NMCK wants to you have a healthy baby

Every year, many parents are born because they do not know that they have a genetic disease gene, and babies with a genetic disease are born. To this end, NMCK cooperates with the world's most authoritative genetic testing research center to provide an advanced specific gene carrier detection, Couples' genes can be tested before pregnancy to inform them in advance of the risk of having a baby with a serious genetic illness

What is CGT Test?

1. CGT (Test for Specific Gene Carriers) is an important test before planning pregnancy.
2. It can examine whether a couple is likely to pass on hereditary diseases to their children.

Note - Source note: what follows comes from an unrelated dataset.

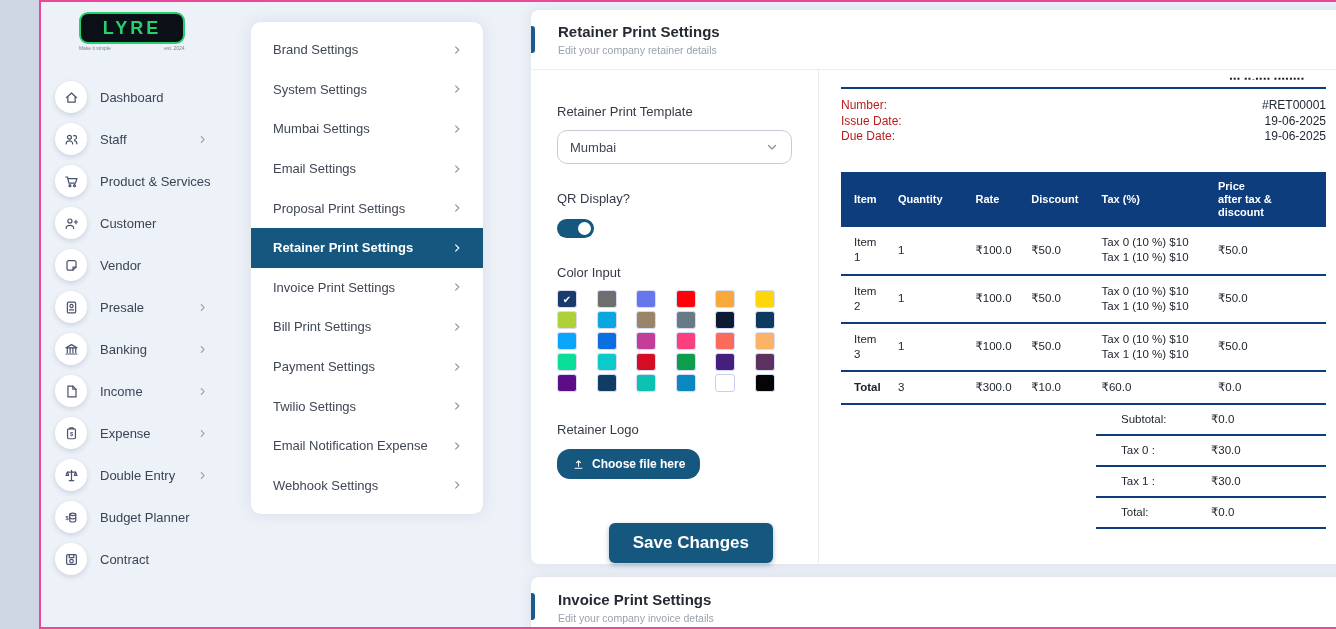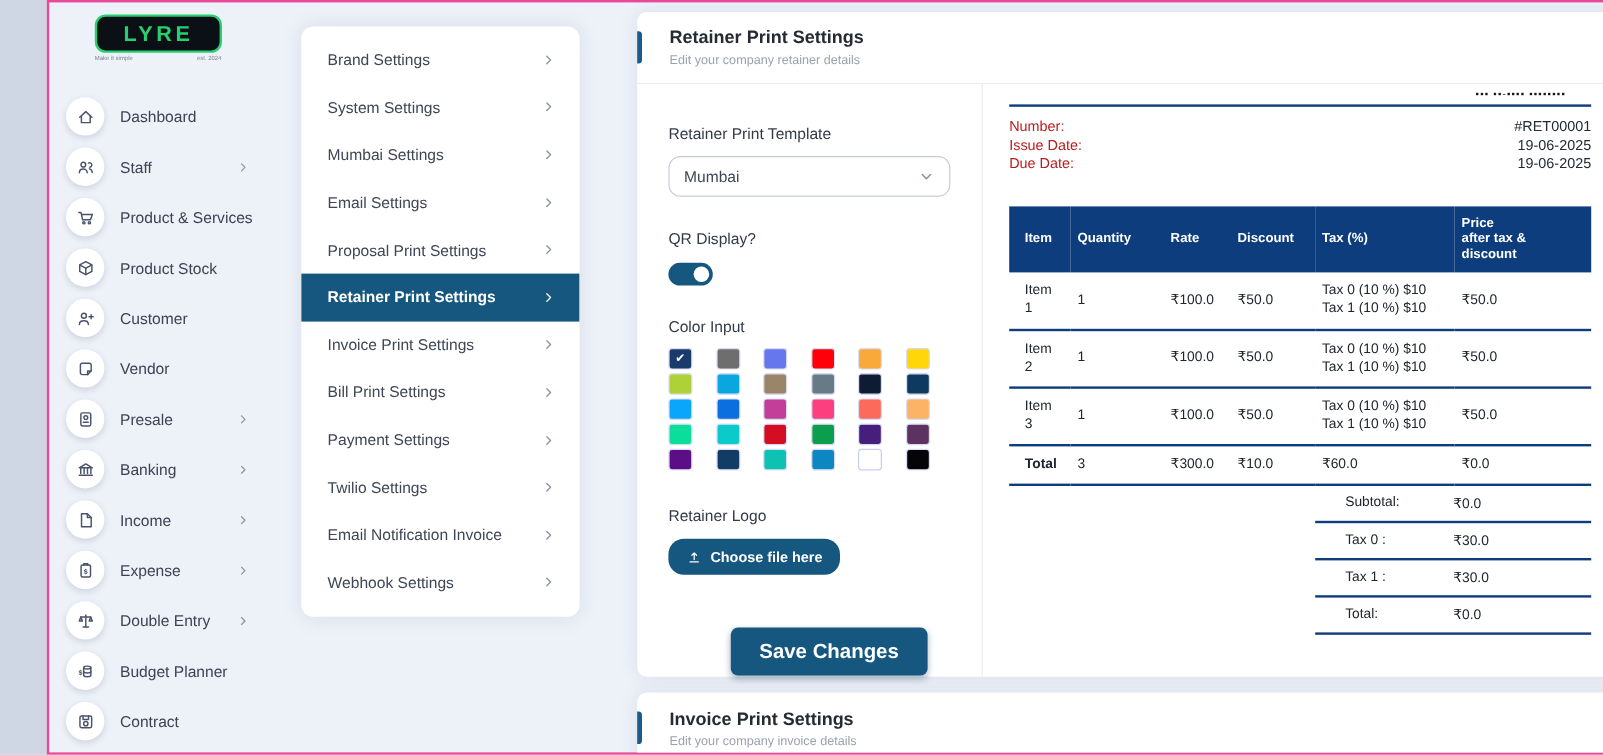"Product Stock" div.nav-item { html: <div> <span> <svg> <path></path> <path></path> <path></path> </svg> </span> <span>Product Stock</span> </div> -> none }
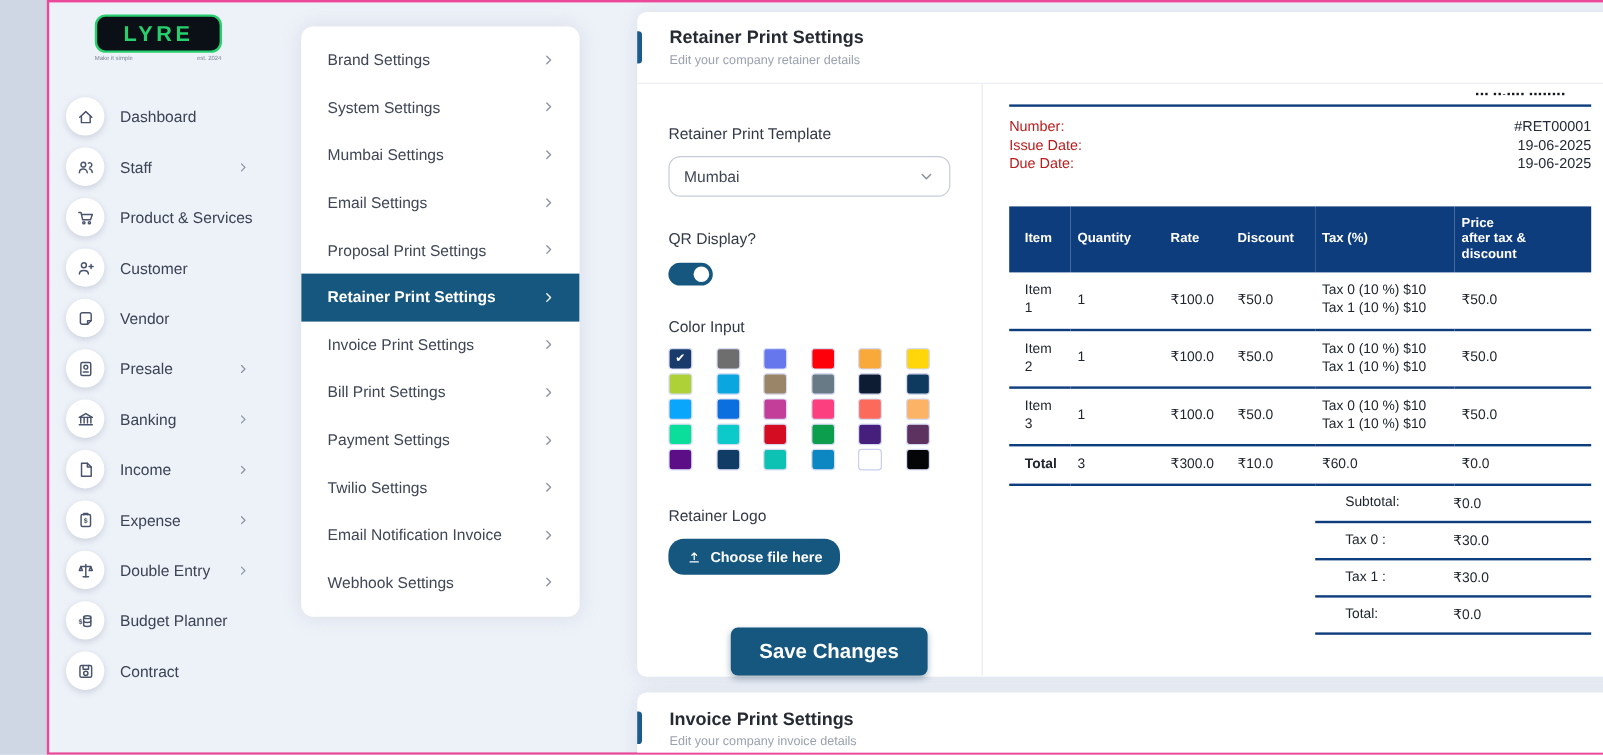"Email Notification Invoice" span { text: Invoice -> Expense }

A simple DNA test before pregnancy can avoid passing on hereditary diseases to the next generation.
3. Advanced tests will tell us if parents carry one or more recessive genetic mutations to confirm that you will have a happy and healthy pregnancy.
4. The CGT test finds diseases such as cystic fibrosis, spinal muscular atrophy, fragile X syndrome, etc. through NGS analysis.

Why do CGT Test?

1. Parents usually realize they are the cause of a serious genetic disorder only after the child is born.
2. Because carriers are usually healthy, children can be affected when both parents carry mutations in the same gene.
3. Most genetic diseases cannot be cured, but they can be prevented by CGT testing.

Who is suitable for CGT testing?

1. If you have a family history, you want to know before your pregnancy that your baby may be at risk for a family inherited disease.
2. If you are about to start an assisted reproductive program.
3. If you are preparing to receive a sperm or egg donation, we recommend that you consider performing a CGT test.